[Code change snippets]
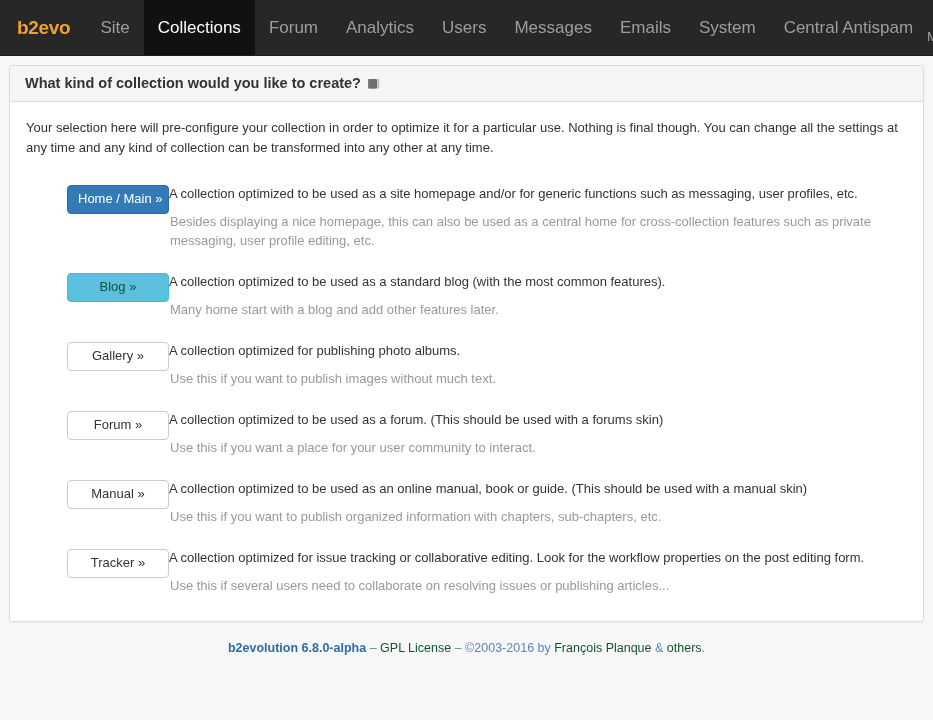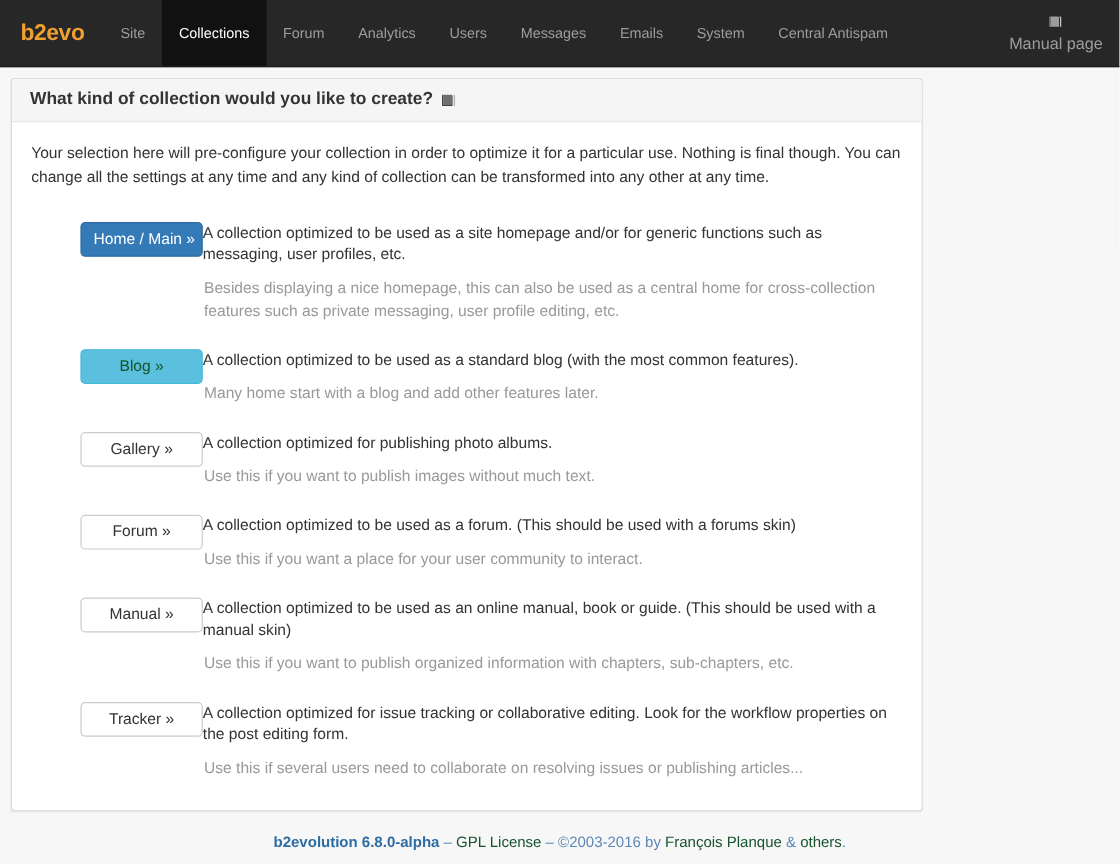--- a/index.html
+++ b/index.html
@@ -45,7 +45,7 @@
     align-items: center;
     padding: 0 14px;
     color: #9d9d9d;
-    font-size: 12px;
+    font-size: 17px;
     text-decoration: none;
     white-space: nowrap;
     cursor: pointer;

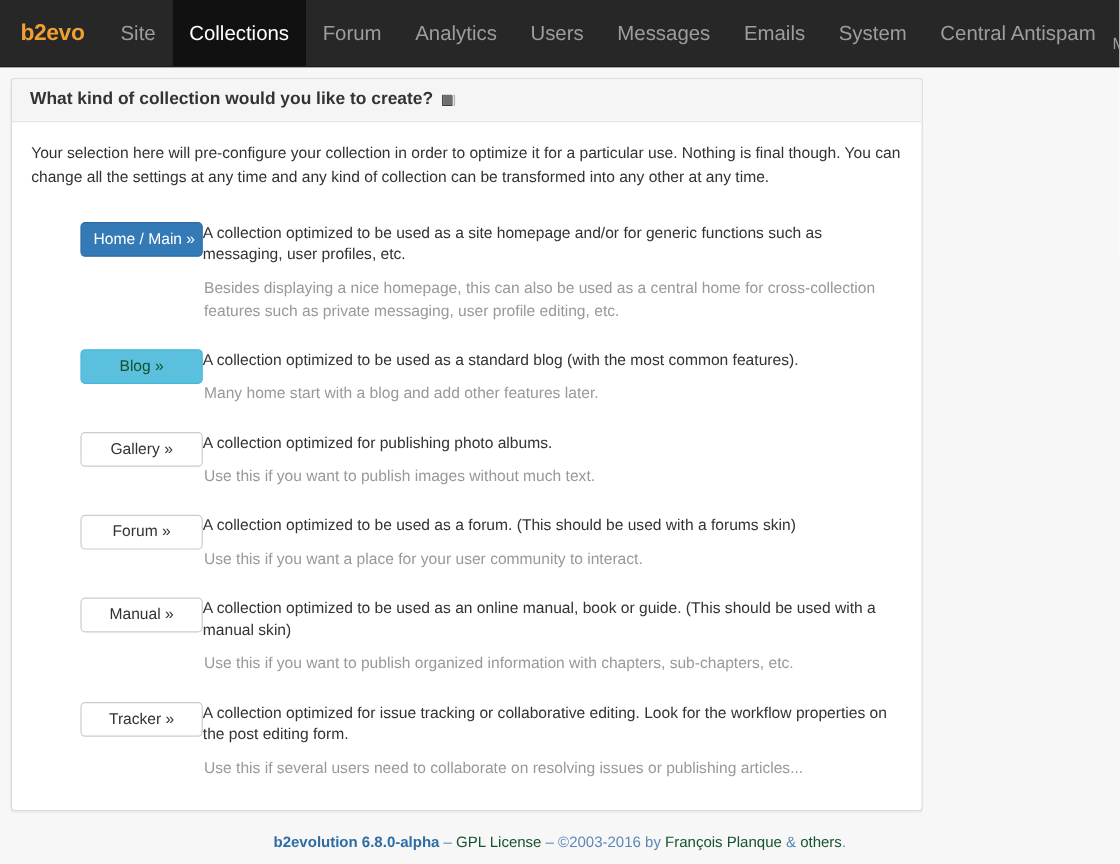--- a/index.html
+++ b/index.html
@@ -90,7 +90,7 @@
     border: 1px solid #dcdcdc;
     border-radius: 3px;
     box-shadow: 0 1px 1px rgba(0,0,0,0.04);
-    width: 760px;
+    width: 915px;
   }
   .panel-heading {
     background: #f5f5f5;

*Work order*: Search the records for the word "border" and return every line that holds it.

*Answer to this task*:
     border: 1px solid #dcdcdc;
     border-radius: 3px;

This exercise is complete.